▶ **Task to carry out**
Retype the listing exactly as it stands, and keep every image out.

_ _ _

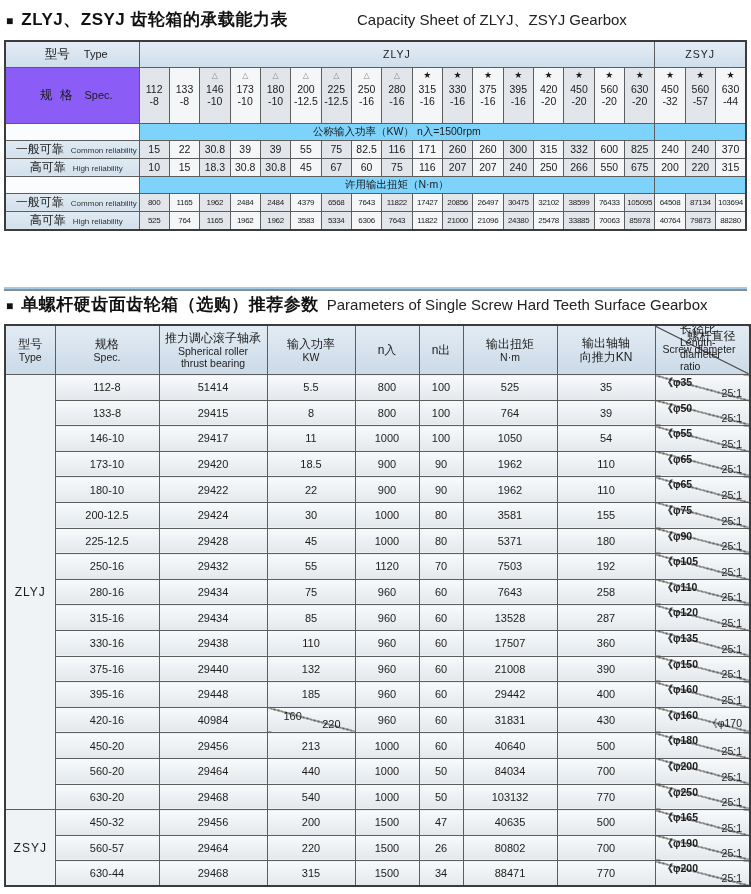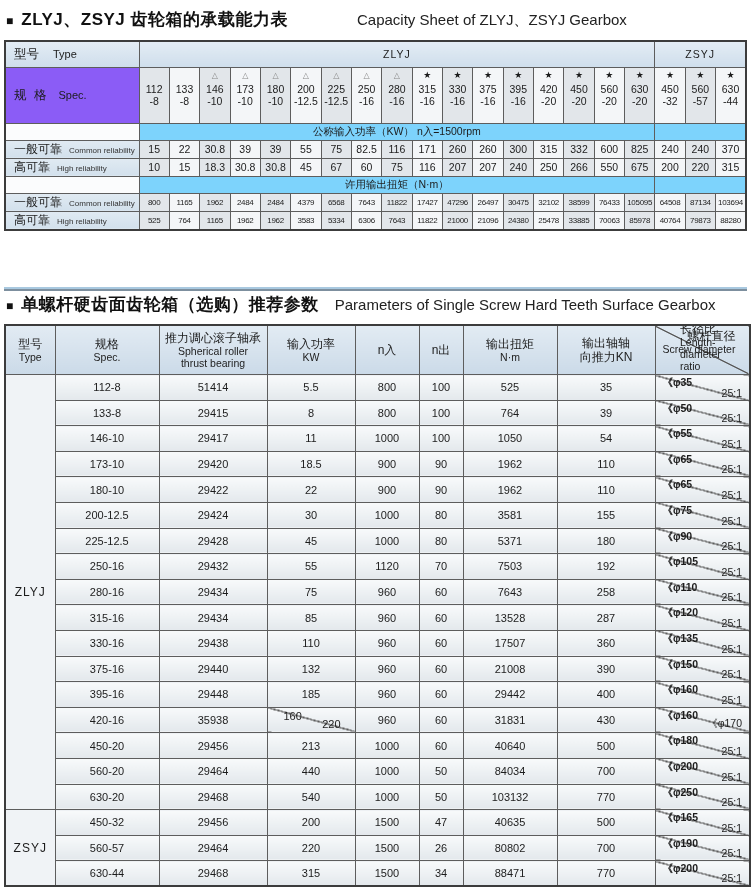--- a/index.html
+++ b/index.html
@@ -11,31 +11,31 @@
     overflow: hidden;
   }
   .page { width: 751px; height: 894px; padding: 6px 4px 0 4px; position: relative; }
 
   
   .title-row { display: flex; align-items: baseline; margin: 2px 2px 0 2px; }
   .bullet { font-size: 12px; margin-right: 8px; color:#111; }
   .title-cn { font-size: 17px; font-weight: bold; letter-spacing: .5px; color:#111; }
   .title-en { font-size: 15px; color:#222; }
   #title1 .title-en { margin-left: 69px; }
-  #title2 .title-en { margin-left: 16px; }
+  #title2 .title-en { margin-left: 8px; }
 
   
   table { border-collapse: collapse; table-layout: fixed; }
   td, th { border: 1px solid #5d5d5d; text-align: center; vertical-align: middle; overflow: hidden; }
 
   
   #cap-table { width: 743px; margin-top: 9px; border: 2px solid #3c3c3c; }
   #cap-table td { font-size: 10.5px; }
   .hdr-blue { background: linear-gradient(180deg,#e3ecf4,#cfdeec); }
-  .corner, .speclabel, .rowlabel { text-align: left; padding-left: 8px; }
+  .corner, .speclabel, .rowlabel { text-align: center; padding-left: 8px; }
   .corner .cn { font-size: 12.5px; }
   .corner .en { font-size: 11px; margin-left: 14px; }
   .group-cell { font-size: 11.5px; letter-spacing: 1px; }
   .row-h1 td { height: 26px; }
   .row-spec td { height: 56px; }
   .speclabel { background:#8b5cf6; }
   .speclabel .cn { font-size: 12.5px; letter-spacing: 2px; }
   .speclabel .en { font-size: 11px; margin-left: 10px; letter-spacing: 0; }
   .speccell { position: relative; line-height: 12.5px; font-size: 10.5px; }
   .speccell .mark { position: absolute; top: 3px; left: 0; width: 100%; font-size: 8px; line-height: 9px; color:#8a8a8a; }
@@ -295,21 +295,21 @@
           <td class="col-even fs-small">800</td>
           <td class="col-odd fs-small">1165</td>
           <td class="col-even fs-small">1962</td>
           <td class="col-odd fs-small">2484</td>
           <td class="col-even fs-small">2484</td>
           <td class="col-odd fs-small">4379</td>
           <td class="col-even fs-small">6568</td>
           <td class="col-odd fs-small">7643</td>
           <td class="col-even fs-small">11822</td>
           <td class="col-odd fs-small">17427</td>
-          <td class="col-even fs-small">47296</td>
+          <td class="col-even fs-small">20856</td>
           <td class="col-odd fs-small">26497</td>
           <td class="col-even fs-small">30475</td>
           <td class="col-odd fs-small">32102</td>
           <td class="col-even fs-small">38599</td>
           <td class="col-odd fs-small">76433</td>
           <td class="col-even fs-small">105095</td>
           <td class="col-odd fs-small">64508</td>
           <td class="col-even fs-small">87134</td>
           <td class="col-odd fs-small">103694</td>
         </tr>
@@ -570,21 +570,21 @@
           <td>60</td>
           <td>29442</td>
           <td>400</td>
           <td class="diag">
             <span class="tl screw">《φ160</span>
             <span class="br ratio">25:1</span>
           </td>
         </tr>
         <tr>
           <td>420-16</td>
-          <td>35938</td>
+          <td>40984</td>
           <td class="diag">
             <span class="tl kwv">160</span>
             <span class="br kwv">220</span>
           </td>
           <td>960</td>
           <td>60</td>
           <td>31831</td>
           <td>430</td>
           <td class="diag">
             <span class="tl screw">《φ160</span>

_ _ _

▶ **Answer section**
--- a/index.html
+++ b/index.html
@@ -11,31 +11,31 @@
     overflow: hidden;
   }
   .page { width: 751px; height: 894px; padding: 6px 4px 0 4px; position: relative; }
 
   
   .title-row { display: flex; align-items: baseline; margin: 2px 2px 0 2px; }
   .bullet { font-size: 12px; margin-right: 8px; color:#111; }
   .title-cn { font-size: 17px; font-weight: bold; letter-spacing: .5px; color:#111; }
   .title-en { font-size: 15px; color:#222; }
   #title1 .title-en { margin-left: 69px; }
-  #title2 .title-en { margin-left: 16px; }
+  #title2 .title-en { margin-left: 8px; }
 
   
   table { border-collapse: collapse; table-layout: fixed; }
   td, th { border: 1px solid #5d5d5d; text-align: center; vertical-align: middle; overflow: hidden; }
 
   
   #cap-table { width: 743px; margin-top: 9px; border: 2px solid #3c3c3c; }
   #cap-table td { font-size: 10.5px; }
   .hdr-blue { background: linear-gradient(180deg,#e3ecf4,#cfdeec); }
-  .corner, .speclabel, .rowlabel { text-align: left; padding-left: 8px; }
+  .corner, .speclabel, .rowlabel { text-align: center; padding-left: 8px; }
   .corner .cn { font-size: 12.5px; }
   .corner .en { font-size: 11px; margin-left: 14px; }
   .group-cell { font-size: 11.5px; letter-spacing: 1px; }
   .row-h1 td { height: 26px; }
   .row-spec td { height: 56px; }
   .speclabel { background:#8b5cf6; }
   .speclabel .cn { font-size: 12.5px; letter-spacing: 2px; }
   .speclabel .en { font-size: 11px; margin-left: 10px; letter-spacing: 0; }
   .speccell { position: relative; line-height: 12.5px; font-size: 10.5px; }
   .speccell .mark { position: absolute; top: 3px; left: 0; width: 100%; font-size: 8px; line-height: 9px; color:#8a8a8a; }
@@ -295,21 +295,21 @@
           <td class="col-even fs-small">800</td>
           <td class="col-odd fs-small">1165</td>
           <td class="col-even fs-small">1962</td>
           <td class="col-odd fs-small">2484</td>
           <td class="col-even fs-small">2484</td>
           <td class="col-odd fs-small">4379</td>
           <td class="col-even fs-small">6568</td>
           <td class="col-odd fs-small">7643</td>
           <td class="col-even fs-small">11822</td>
           <td class="col-odd fs-small">17427</td>
-          <td class="col-even fs-small">47296</td>
+          <td class="col-even fs-small">20856</td>
           <td class="col-odd fs-small">26497</td>
           <td class="col-even fs-small">30475</td>
           <td class="col-odd fs-small">32102</td>
           <td class="col-even fs-small">38599</td>
           <td class="col-odd fs-small">76433</td>
           <td class="col-even fs-small">105095</td>
           <td class="col-odd fs-small">64508</td>
           <td class="col-even fs-small">87134</td>
           <td class="col-odd fs-small">103694</td>
         </tr>
@@ -570,21 +570,21 @@
           <td>60</td>
           <td>29442</td>
           <td>400</td>
           <td class="diag">
             <span class="tl screw">《φ160</span>
             <span class="br ratio">25:1</span>
           </td>
         </tr>
         <tr>
           <td>420-16</td>
-          <td>35938</td>
+          <td>40984</td>
           <td class="diag">
             <span class="tl kwv">160</span>
             <span class="br kwv">220</span>
           </td>
           <td>960</td>
           <td>60</td>
           <td>31831</td>
           <td>430</td>
           <td class="diag">
             <span class="tl screw">《φ160</span>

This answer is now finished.